Mar 11, 2014 - 12:00 am GMT+3
by Emre Gönen Mar 11, 2014 12:00 am

Putin's Russia may have bitten off more than it can chew in Ukraine

Obviously, the "soft power" of the EU does not have a range as long as some thought. Hardly can it go beyond the eastern borders of Poland.

On the other end of the frontier, the defunct Soviet Union is not rising from its ashes. As recently stated by Anthony Giddens, a great scholar and former director of the London School of Economics, "The Soviet Union is gone forever and there is no chance of its return. Russia is a country of only 140 million people today and one whose population is shrinking. Its economy is based substantially upon its mineral resources and only limited progress has been made with modernization and diversification."

This is exactly the analysis I have already made in a number of televised interviews. But there is more. Russia is also very heavily dependent on the global financial system. Russian oligarchs have already had a taste of how volatile the international financial system can become, be it with off-shore banking and investments in tax havens or through losses incurred by the Cypriot banking crisis.

On top of that, even a well-functioning democratic system can at times come to a standstill and alienate parts of society. Social explosions started 10 years ago in the United Kingdom, France, and recently Germany, without political parties and social scientists understanding their roots and reasonably establishing countervailing structures or measures. The protests against Wall Street illustrate eloquently enough that pluralistic liberal democracies are not immune to street violence.

However, in democratic regimes, these social outbursts appear and disappear rapidly, without really undermining the regime.

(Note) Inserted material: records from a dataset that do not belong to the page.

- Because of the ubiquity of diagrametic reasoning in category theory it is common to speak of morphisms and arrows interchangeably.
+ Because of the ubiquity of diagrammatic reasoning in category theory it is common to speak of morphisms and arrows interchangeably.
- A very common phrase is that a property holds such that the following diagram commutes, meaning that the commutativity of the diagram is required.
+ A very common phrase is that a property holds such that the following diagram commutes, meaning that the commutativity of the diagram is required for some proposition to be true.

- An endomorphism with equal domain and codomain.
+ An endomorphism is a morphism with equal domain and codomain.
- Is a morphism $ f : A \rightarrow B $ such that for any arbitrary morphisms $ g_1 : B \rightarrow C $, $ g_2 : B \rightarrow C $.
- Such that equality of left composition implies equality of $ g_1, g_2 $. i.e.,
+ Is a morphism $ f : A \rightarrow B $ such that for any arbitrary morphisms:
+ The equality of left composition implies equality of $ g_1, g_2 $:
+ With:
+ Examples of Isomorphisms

In non-democratic regimes, the appearance of such social explosions usually tolls the death knell of the regime, which disappears sooner or later. Nonetheless, no authoritarian regime abandons power easily, as we have unfortunately witnessed on a number of occasions, especially in Yemen, Syria and Egypt recently.

The Russian Federation is no Egypt nor Yemen. Its destabilization would ignite a major earthquake in international relations and would have disastrous effects on its own society, but also on neighboring countries, not least China. For the time being, Russian authorities do not seem to be really alarmed by such prospects.

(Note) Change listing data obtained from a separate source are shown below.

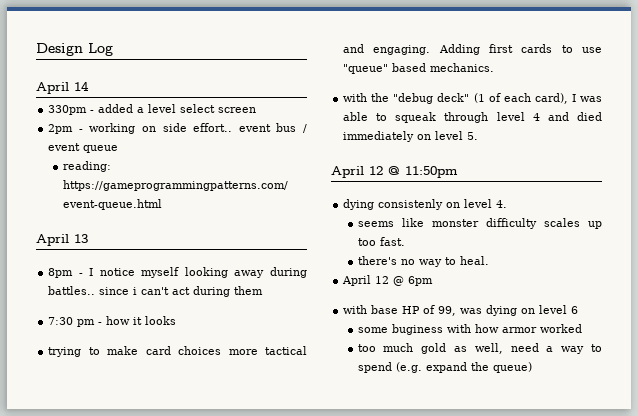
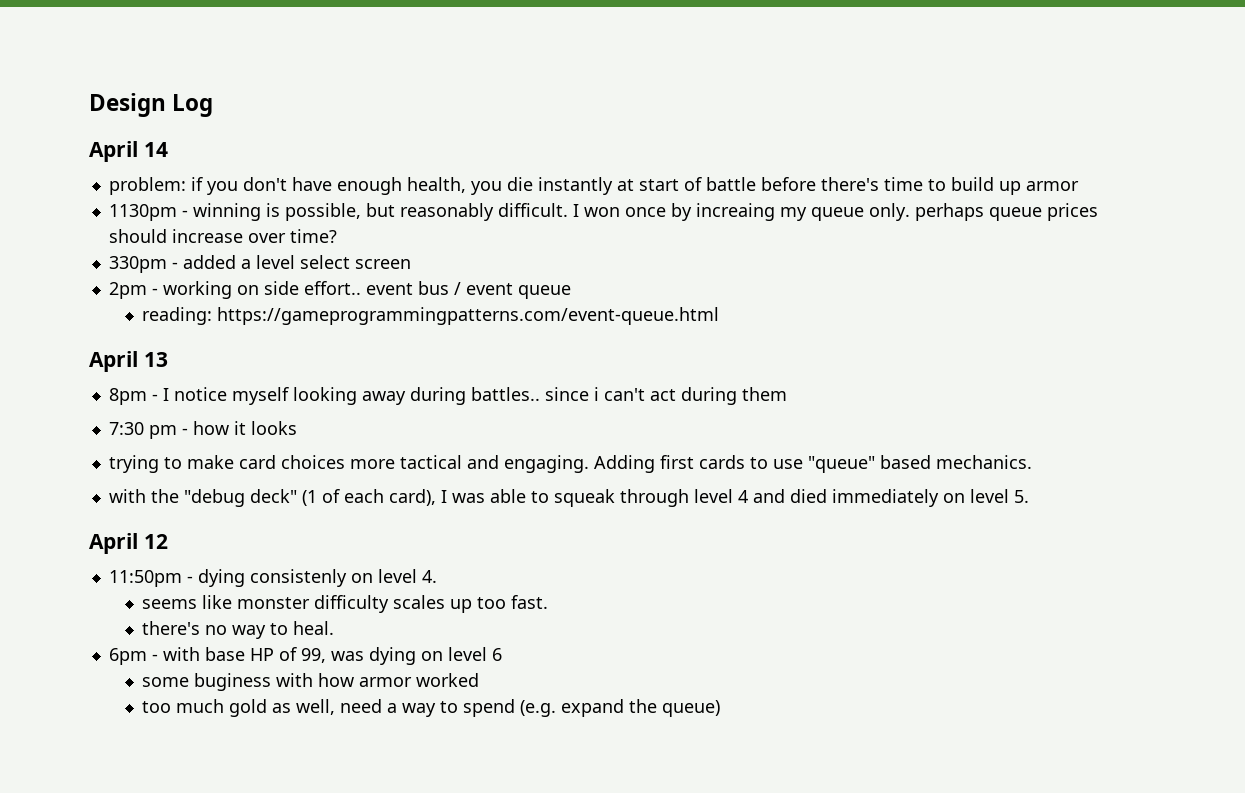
+ problem: if you don't have enough health, you die instantly at start of battle before there's time to build up armor
+ 1130pm - winning is possible, but reasonably difficult. I won once by increaing my queue only. perhaps queue prices should increase over time?
- April 12 @ 11:50pm
- dying consistenly on level 4.
+ April 12
+ 11:50pm - dying consistenly on level 4.
- April 12 @ 6pm
- with base HP of 99, was dying on level 6
+ 6pm - with base HP of 99, was dying on level 6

The total disappearance of the remains of distributive justice in the Russian Federation is a virtual time bomb, which will explode at some point if it is not defused, meaning, if a more acceptable and participative parliamentarian democratic system is not established.

Putin thinks that Soviet era "business as usual" strategies will help him get out of this crisis, as was the case with Chechnya, Georgia and Uzbekistan. This time though, the country in question is Ukraine. It is not a peripheral small country. It is a large independent state.

Moreover it is a democracy and despite shortcomings and embezzlements, is much closer to EU norms than any comparable ex-Soviet Republic, save Georgia.

It is also the first international crisis where Germany and its chancellor are in the front line, taking the initiative without asking the United States. This means there are too many new factors in a situation impregnated with too many old tactics. In that sense, Russia's moves and the outcome of the crisis will give all of us important hints about new relations to be established between the two sides of this obsolete curtain which can hardly be described as iron anymore.